I deflussi dagli ETF su Bitcoin raggiungono 1,2 miliardi di dollari nonostante Wall Street intensifichi le sue scommesse sulle criptovalute
I deflussi dai ETF Bitcoin mostrano che le istituzioni stanno riducendo il rischio, non abbandonando la criptovaluta, mentre il trading rimane off-chain e la liquidità comincia a migliorare.

Cosa sapere:
- Gli ETF su Bitcoin hanno registrato la loro terza più grande fuoriuscita la scorsa settimana.
- Tuttavia, i prezzi di BTC ed ETH hanno registrato un rimbalzo, riducendo le perdite recenti derivanti dalle incertezze macroeconomiche.
- L'interesse di Wall Street per le criptovalute rimane forte, con importanti società come BlackRock e Fidelity che ampliano la loro offerta di ETF.

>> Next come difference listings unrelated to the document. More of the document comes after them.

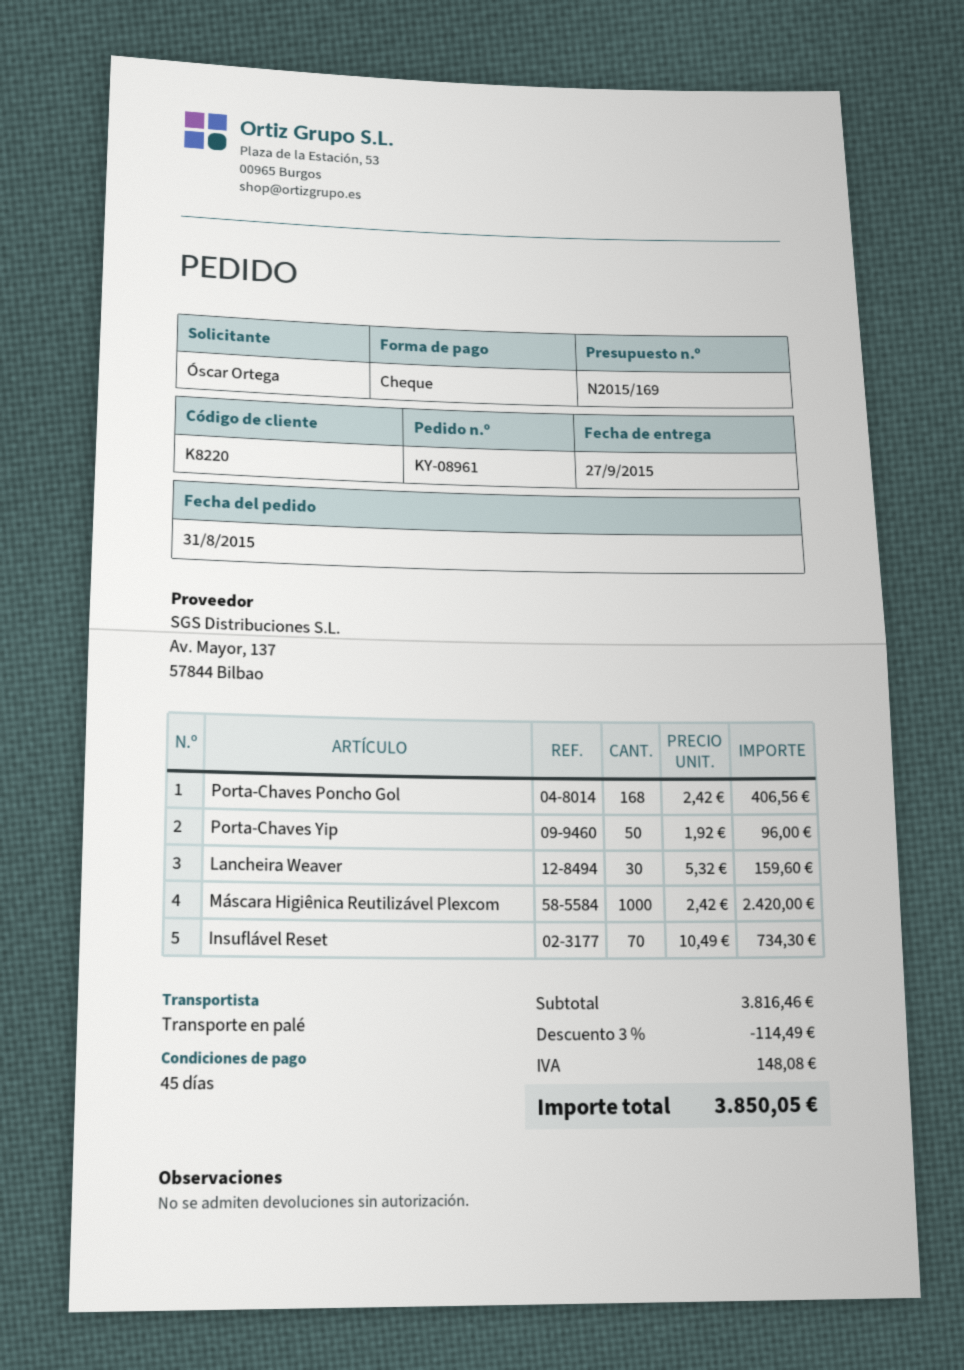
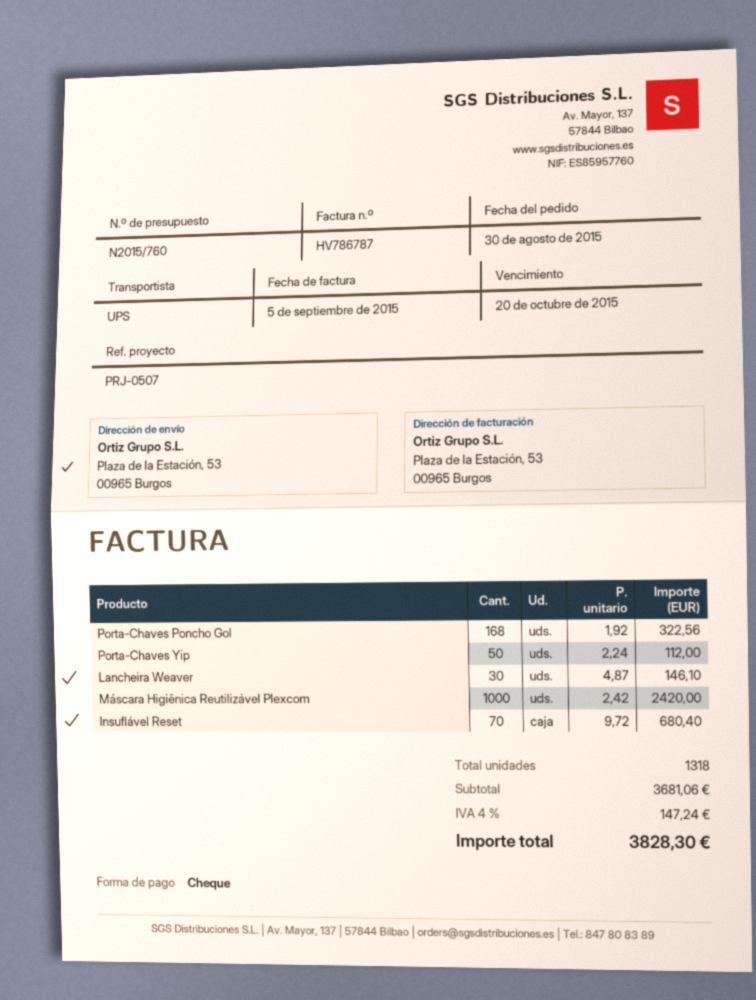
quote number: N2015/169 -> N2015/760
order date: 2015-08-31 -> 2015-08-30
shipping method: pallet freight -> UPS
Porta-Chaves Poncho Gol: 168 x 2.42 = 406.56 -> 168 x 1.92 = 322.56
Porta-Chaves Yip: 50 x 1.92 = 96.00 -> 50 x 2.24 = 112.00
Lancheira Weaver: 30 x 5.32 = 159.60 -> 30 x 4.87 = 146.10
Insuflável Reset: 70 x 10.49 = 734.30 -> 70 x 9.72 = 680.40
subtotal: 3816.46 -> 3681.06
discount: 3% = 114.49 -> none
tax: 148.08 -> 147.24
total: 3850.05 -> 3828.30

I fondi negoziati in borsa (ETF) su Bitcoin
Oltre 1,2 miliardi di dollari sono usciti dai fondi spot di Bitcoin la scorsa settimana, seguiti da 508 milioni di dollari dai prodotti Ethereum, mentre gli ETF di Solana hanno attirato 137 milioni di dollari in nuovi investimenti, secondo i dati curati da SoSoValue.
Le uscite si sono verificate nonostante il rimbalzo del bitcoin del 4,4% nelle 24 ore a 106.172 dollari e il guadagno dell’Ethereum del 7,2% a 3.617 dollari, recuperando parte delle perdite derivanti dalla chiusura del governo degli Stati Uniti e dall’incertezza macroeconomica.
Gli osservatori di mercato sostengono che il calo del prezzo del BTC rifletta una riduzione delle posizioni dopo una delle serie di afflussi più forti dall'inizio del 2024, piuttosto che una capitolazione totale.
Come CoinDesk ha riportato in precedenza, gli indicatori di liquidità come lo spread SOFR-EFFR si sono ridotti bruscamente rispetto ai massimi di fine ottobre, segnalando un allentamento delle condizioni finanziarie. Il rally dell'indice del dollaro si è arrestato e i prestiti dalla struttura di pronti contro termine permanente della Federal Reserve sono scesi a zero. Presi nel loro insieme, questi fattori supportano una rinnovata propensione al rischio nei mercati finanziari.
Wall Street prende il sopravvento sui degens
L’interesse di Wall Street per le criptovalute rimane intenso. L’ETF Bitcoin di BlackRock continua a guidare i flussi in entrata per l’anno, mentre Fidelity e VanEck hanno ampliato le loro linee di prodotti spot. Tuttavia, la maggior parte di quella partecipazione istituzionale avviene ancora off-chain.
Come ha dichiarato Annabelle Huang di Altius Labs ha scritto recentemente in un editoriale di CoinDesk, i maggiori investitori in criptovalute continuano ad acquistare esposizione tramite ETF piuttosto che direttamente on-chain, poiché non sono ancora sicuri che l'infrastruttura soddisfi gli standard di affidabilità di Wall Street, mantenendo così il potenziale di liquidità e trasparenza del mercato solo parzialmente realizzato.
In una nota a CoinDesk, il market maker Enflux ha scritto che il cambiamento riflette una più ampia evoluzione della criptovaluta stessa, poiché il trading speculativo lascia spazio a infrastrutture professionali e all'integrazione finanziaria tradizionale.
“Quando la Fed immette liquidità, Bitcoin rimbalza; quando i rendimenti sobbalzano, cade,” ha affermato la società. “Il sogno del decoupling è per ora svanito, e ciò che resta del mercato o si professionalizzerà o scomparirà.”